Wednesday, April 26, 2006

HDFS interview

I interviewed Dr. G of the HDFS department, even though I am a student in English and French. I have taken a class from Dr.G and have been on staff with her in a residence hall for two years now, so I knew I could get honest answers and get some insight from a teacher who has taught both upper and lower division courses - including a WIC course.

Dr. G unhesitantingly agreed that writing is an essential element in personal success because writing abilities (or inabilities) correlate to speaking abilities. She noted that you can not communicate your purpose if you can't express yourself. The importance extends beyond clarity and accuracy - being able to speak and write reflects a commitment to professionalism.

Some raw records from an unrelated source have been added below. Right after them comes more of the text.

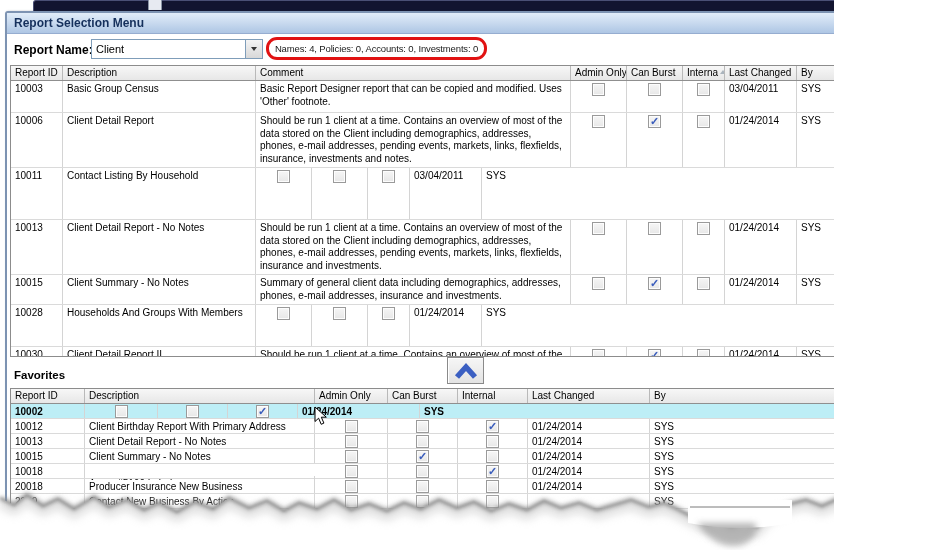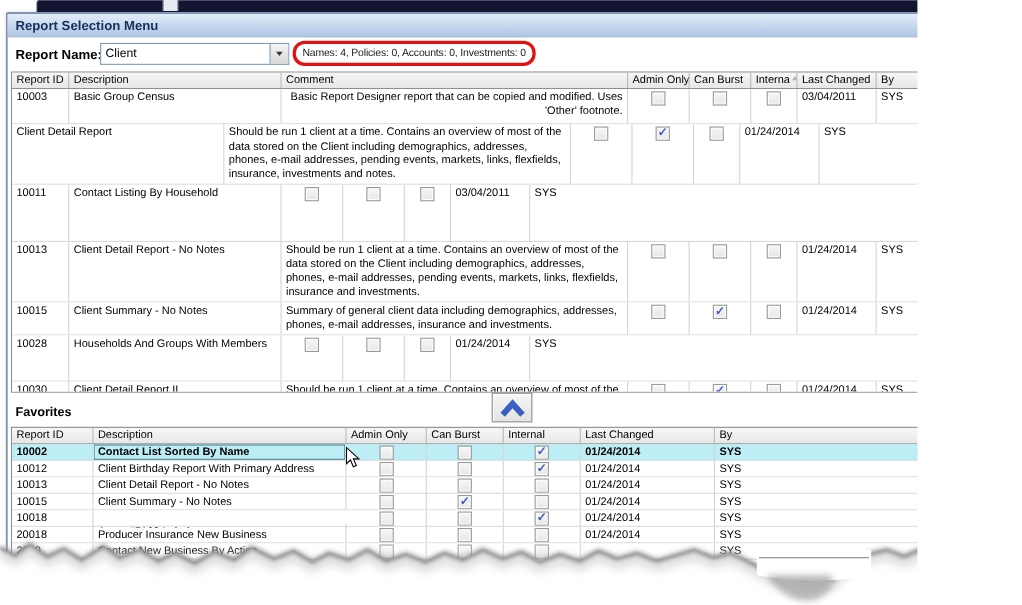"Basic Report Designer report that" div.g-cell { text-align: right -> none }
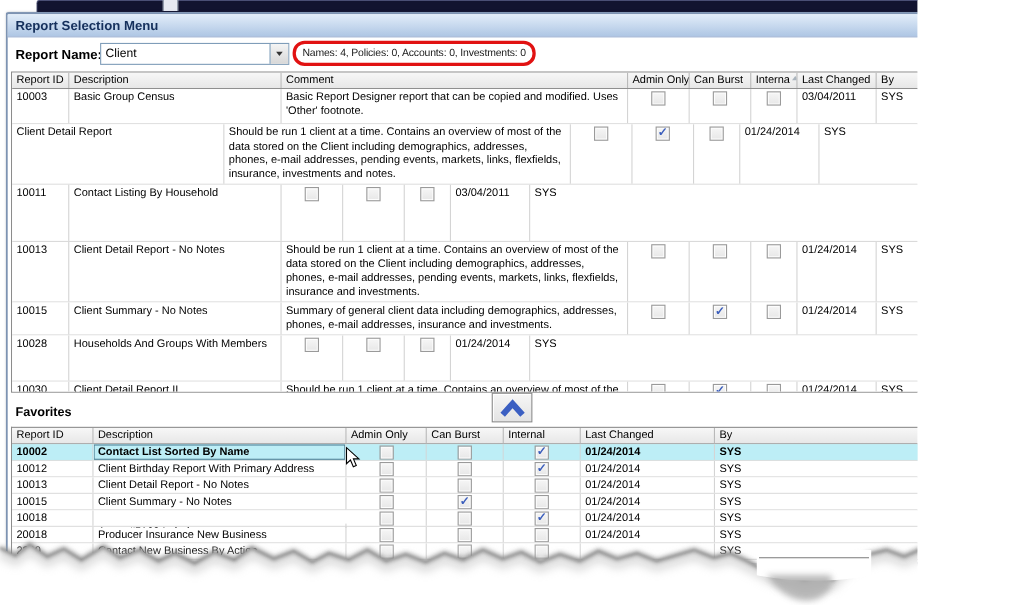"10006" div.g-cell { html: none -> <div>10006</div> }
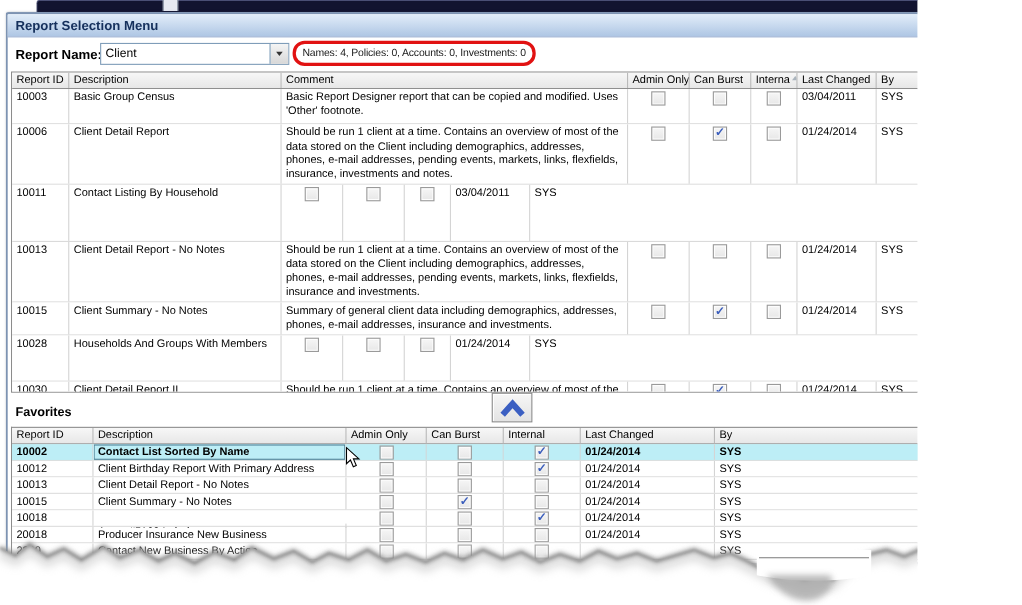"Contact List Sorted By Name" div.g-cell { html: <div>Contact List Sorted By Name</div> -> none }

The most desirable style of writing for Dr. G is writing that is "succinct, influential, clear, accurate, and concise." These qualities are expected in some courses - but in survey and intro courses, Dr. G is impressed simply by complete sentences and "proper spelling, grammar, and punctuation." Detracting from proper writing, however, is writing that is directionless or poorly organized. She described this type of writing as "stream of consciousness" as opposed to writing with an outline or obvious organization pattern.

Somewhat related to writing for academics, Dr. G is bothered by e-mails from students that are so casual that they contain no punctuation, organization, or coherency. E-mails that say "u" instead of "you" or "i" instead of "I" are almost dismissable because of their complete disregard for even trying to communicate clearly and respectfully to a professor.

1 Comments:

At 6:55 AM, Blogger eye'la said...

Now, I'm very particular when it comes to making sure I have proper professional language in all of my emails with folks more "adult" than I, but I also notice that if I write in my word processing program it corrects mistakes like the lowercase I, or the single u. If one becomes accustomed to having that error corrected automatically then there is a great danger of adopting that habit on programs without spell check. So yes, like the other person said, probably a lot has to do with hurry, and only some part of it disrespect or just plain ridiculousness.